Please restate the data word for word, leaving out no line.
------------------------------
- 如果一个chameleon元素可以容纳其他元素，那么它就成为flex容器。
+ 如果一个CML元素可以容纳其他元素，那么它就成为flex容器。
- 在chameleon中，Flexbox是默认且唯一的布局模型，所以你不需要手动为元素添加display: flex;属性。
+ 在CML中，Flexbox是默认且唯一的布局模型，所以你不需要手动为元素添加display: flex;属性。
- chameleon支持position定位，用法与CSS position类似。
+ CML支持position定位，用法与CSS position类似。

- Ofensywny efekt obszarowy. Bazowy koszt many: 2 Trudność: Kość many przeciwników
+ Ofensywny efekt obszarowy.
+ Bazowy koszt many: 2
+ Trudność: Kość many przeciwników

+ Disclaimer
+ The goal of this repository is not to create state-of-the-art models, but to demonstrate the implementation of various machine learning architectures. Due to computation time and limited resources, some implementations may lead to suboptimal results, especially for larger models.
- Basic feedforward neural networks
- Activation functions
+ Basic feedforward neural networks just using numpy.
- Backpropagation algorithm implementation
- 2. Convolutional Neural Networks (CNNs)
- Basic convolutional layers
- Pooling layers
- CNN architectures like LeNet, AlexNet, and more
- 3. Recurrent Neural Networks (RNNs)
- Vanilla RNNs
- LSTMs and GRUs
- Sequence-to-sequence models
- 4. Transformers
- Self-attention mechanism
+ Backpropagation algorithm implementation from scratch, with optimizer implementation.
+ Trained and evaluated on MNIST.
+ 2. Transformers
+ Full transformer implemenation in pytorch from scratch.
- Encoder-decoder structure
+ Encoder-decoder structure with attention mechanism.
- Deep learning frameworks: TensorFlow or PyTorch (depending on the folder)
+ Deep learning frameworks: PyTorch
------------------------------
* [Task solution]
- 如果一个chameleon元素可以容纳其他元素，那么它就成为flex容器。
+ 如果一个CML元素可以容纳其他元素，那么它就成为flex容器。
- 在chameleon中，Flexbox是默认且唯一的布局模型，所以你不需要手动为元素添加display: flex;属性。
+ 在CML中，Flexbox是默认且唯一的布局模型，所以你不需要手动为元素添加display: flex;属性。
- chameleon支持position定位，用法与CSS position类似。
+ CML支持position定位，用法与CSS position类似。

- Ofensywny efekt obszarowy. Bazowy koszt many: 2 Trudność: Kość many przeciwników
+ Ofensywny efekt obszarowy.
+ Bazowy koszt many: 2
+ Trudność: Kość many przeciwników

+ Disclaimer
+ The goal of this repository is not to create state-of-the-art models, but to demonstrate the implementation of various machine learning architectures. Due to computation time and limited resources, some implementations may lead to suboptimal results, especially for larger models.
- Basic feedforward neural networks
- Activation functions
+ Basic feedforward neural networks just using numpy.
- Backpropagation algorithm implementation
- 2. Convolutional Neural Networks (CNNs)
- Basic convolutional layers
- Pooling layers
- CNN architectures like LeNet, AlexNet, and more
- 3. Recurrent Neural Networks (RNNs)
- Vanilla RNNs
- LSTMs and GRUs
- Sequence-to-sequence models
- 4. Transformers
- Self-attention mechanism
+ Backpropagation algorithm implementation from scratch, with optimizer implementation.
+ Trained and evaluated on MNIST.
+ 2. Transformers
+ Full transformer implemenation in pytorch from scratch.
- Encoder-decoder structure
+ Encoder-decoder structure with attention mechanism.
- Deep learning frameworks: TensorFlow or PyTorch (depending on the folder)
+ Deep learning frameworks: PyTorch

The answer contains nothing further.